Larry Grant aura besoin d’un certain temps pour bien comprendre en quoi consiste son rôle d’aîné‑résident, un poste qu’il occupe depuis 2001. Il explique à ce sujet : « Je suis un frère, un père, un grand‑père et celui qui a de l’expérience. Je dois agir de manière diplomatique, donc je suis aussi diplomate. Je dois comprendre la culture et l’histoire musqueam, sinon je ne pourrais rien expliquer en détail à ces étudiants autochtones. »

Larry Grant s’exprime en hən̓q̓əmin̓əm̓, pour la première fois, en public, en 2000, alors qu’âgé de 64 ans, il prononce un discours de bienvenue devant de nombreuses personnes rassemblées à l’occasion d’une manifestation de l’UBC à laquelle assiste sa tante Irene, une amie de sa mère Agnes. Il déclare à cette occasion : « Je pense souvent à toute la richesse intégrée dans une langue, dans n’importe quelle langue; c’est cette richesse qui a été refusée à notre peuple, et uniquement à notre peuple par la législation. »

Depuis ses premiers pas de leader communautaire, Larry Grant n’a toujours pas ralenti! Il multiplie les conférences sur le campus et prend la parole lors de manifestations culturelles et de rassemblements autochtones. En tant que directeur par intérim du département de la langue musqueam, il est à l’avant‑garde du mouvement vers la réconciliation, en contribuant à renommer divers lieux de la région métropolitaine de Vancouver.

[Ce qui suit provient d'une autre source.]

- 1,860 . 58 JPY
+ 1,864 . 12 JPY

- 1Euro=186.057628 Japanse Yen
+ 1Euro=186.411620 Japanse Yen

En 2018, l’UBC dévoile des plaques de rue musqueam sur le campus dans le cadre d’un plan convenu en 2006 (voir Noms de rue autochtones au Canada). En 2022, Larry Grant participe au changement de nom officiel de la rue Trutch à Vancouver. À l’origine, la rue portait le nom de Joseph Trutch, premier lieutenant‑gouverneur de la Colombie‑Britannique (voir Lieutenants‑gouverneurs de la Colombie‑Britannique), un homme qui professait des opinions profondément racistes envers les Autochtones et s’était efforcé de réduire la taille des réserves. Le changement de nom a pris des années, mais, maintenant, la rue s’appelle rue Musqueamview, ou šxʷməθkʷəy̓əmasəm.

Larry Grant a également participé au changement de nom de l’école primaire Sir Matthew Begbie, à Vancouver, devenue ‘wək̓ʷan̓əs tə syaqʷəm’, un nom qui signifie « soleil se levant à l’horizon » en hən̓q̓əmin̓əm̓. Premier juge en chef de la Colombie-Britannique, sir Matthieu Begbie a été impliqué dans la décision controversée de pendre six chefs tsilhqot’in.

Parmi ses très nombreuses réalisations, la plus grande fierté de Lary Grant est la promotion de la culture musqueam auprès du grand public canadien. Il a ainsi déclaré : « Musqueam est toujours là et c’est notre terre! »

Il a ajouté : « Acceptez qui vous êtes, soyez à l’aise avec votre identité et réconciliez‑vous avec vous‑même, afin que cette ancre dont notre mère parlait devienne une partie de vous‑même. C’est‑là la chose la plus importante que je me suis efforcé de promouvoir, du mieux que j’ai pu. »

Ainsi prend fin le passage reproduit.